Drivers, pedestrians and bicyclists who use West Seattle’s lower swing bridge must find some other path for nine days, while city contractors move the span’s control tower cables.

The scheduled blockage, which is one phase of a multiyear renovation program, begins at 6 a.m. Saturday, April 20, and ends at 5 a.m. Monday, April 29. Both motor-vehicle lanes and the walk-bike trail will be closed.

The swing bridge, built in 1991, is a major truck route which provides the main access to container ship Terminal 5 west of the waterway, along with local industries and warehouses. So drivers can expect detouring semis on the high-rise bridge.

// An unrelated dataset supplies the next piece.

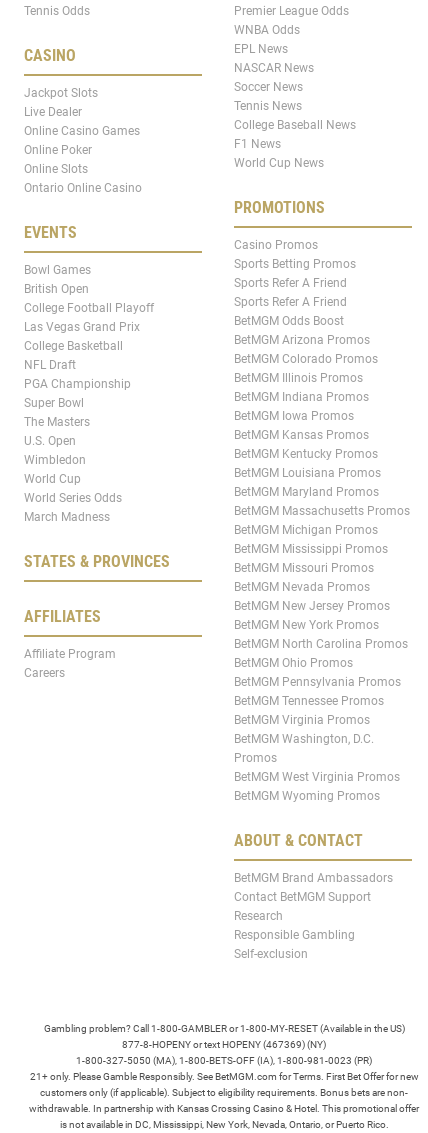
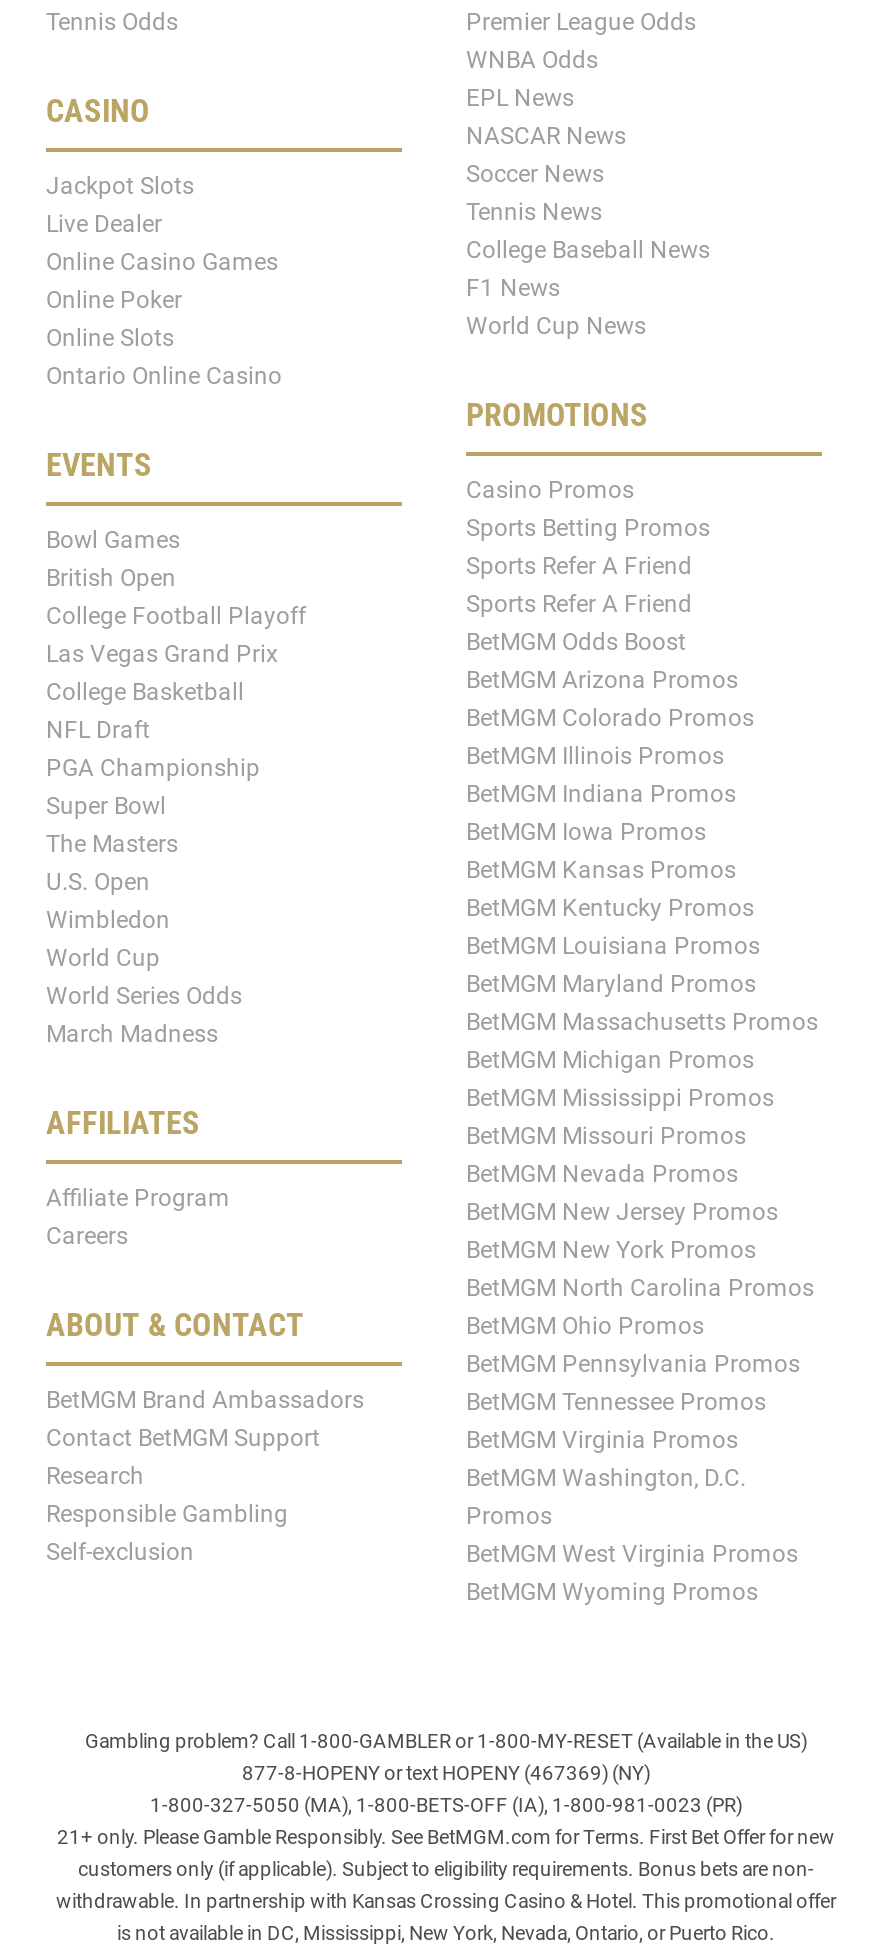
- STATES & PROVINCES

moved up: ABOUT & CONTACT | BetMGM Brand Ambassadors | Contact BetMGM Support | Research | Responsible Gambling | Self-exclusion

Historically, about 10,000 vehicles cross the low bridge per day, plus a few hundred people walking and bicycling, who can total 1,000 on warm days. It was a lifeline during the recent 2½-year repair closure of the seven-lane high-rise bridge, which reopened September 2022. Current volumes are still in flux and change drastically based on whether ships are docked on the Duwamish.

The low bridge is structurally sound but moving parts and underwater footings need extensive modernization, which the city has known and planned for years. In addition, the Seattle Department of Transportation took a harder look during the high-bridge closure, then found and repaired early-stage cracks in the low bridge girders, using epoxy and carbon wrap.

During the shutdown, free rides are offered on the West Seattle Water Taxi and King County Metro Transit buses crossing the river. These are funded by a voter-approved 2020 city sales-tax increase that’s available for a variety of transit purposes. To claim free trips, download Metro’s Transit Go app, find the “Rewards” section and enter LOWBRIDGE24.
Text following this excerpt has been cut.